Automatic feeders are available in both electric and battery-operated types. They feature timers that can be adjusted to administer the correct amount of food at various intervals throughout the day. The food-holding dispenser's aperture may be adjusted to provide a certain amount of food at each feeding. These are fantastic to use at any time, and if you get one before going on vacation, you can change the schedule and amount of food delivered to ensure that the fish are fed appropriately every day. These work great for feeding your fish while you are away as long as the food dispenser is full before you leave and carries enough food to distribute for the duration of your absence.
You should have someone look after your fish if you are traveling on a long vacation or holiday (more than a week). The most critical message to convey to your assistant is that they should not overfeed your fish. Excess food will contaminate the aquarium and may be fatal. Even when fully fed, many fish may "ask" for more food (Angelfish are known for begging), but this should not be given in to. You should pre-measure each meal in a tiny container or plastic bag to avoid your home sitter from offering too much food.
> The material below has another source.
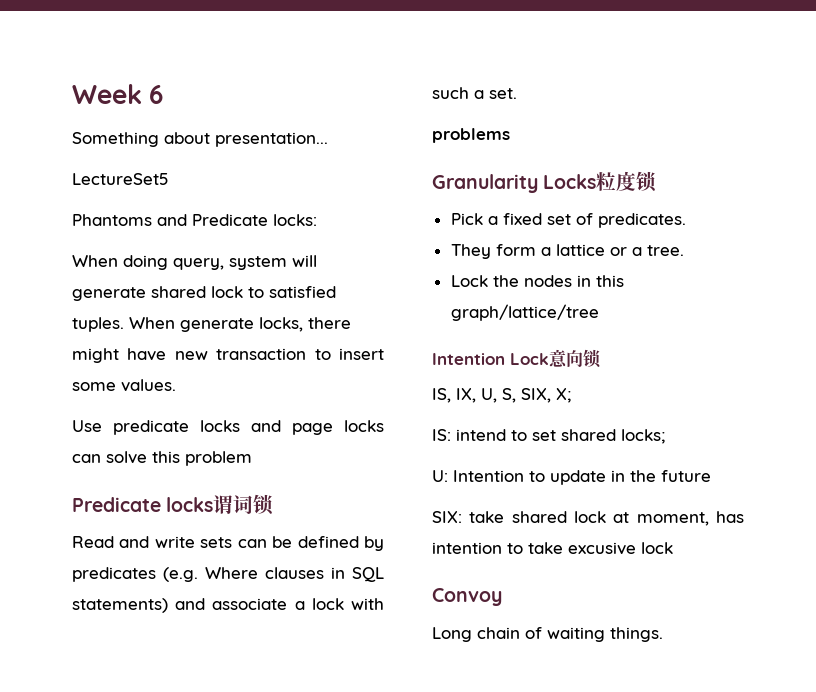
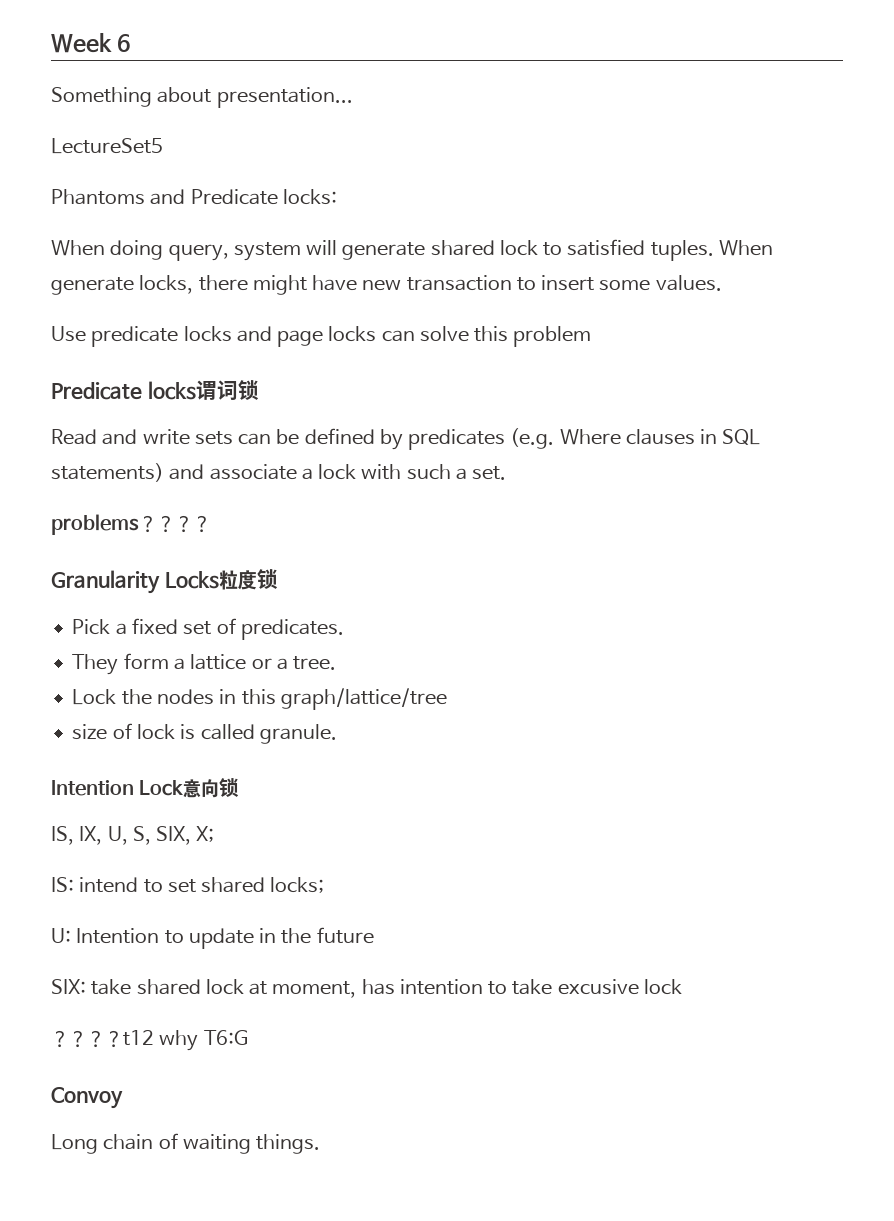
(510, 135) none -> [139,515,211,533] ？？？？
(599, 312) none -> [72,723,337,744] // size of lock is called granule.
(673, 548) none -> [51,1030,248,1051] // ？？？？t12 why T6:G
Use a cheap plastic pill dispenser with a section for each day of the week as one alternative. Place the same quantity of food in one of the pill compartments that you fed your fish the week before you depart. You should have the next week's feedings ready for your assistant by the end of the week. All they have to do each day is open the dispenser and place the food in the appropriate compartment in the tank. Even if you generally feed the fish twice daily, feeding the fish once a day while you are gone will usually suffice. Underfeeding is preferable to overfeeding!
Don't Feed Your Fish
Fish don't have to wait for you to give them a drink because they live in a watery environment. Freshwater fish may go for days without eating if they don't get enough food. Adult fish can survive for a week or two without food. Young fish, on the other hand, lack the fat reserves of adult fish and cannot survive for lengthy periods of time without feeding.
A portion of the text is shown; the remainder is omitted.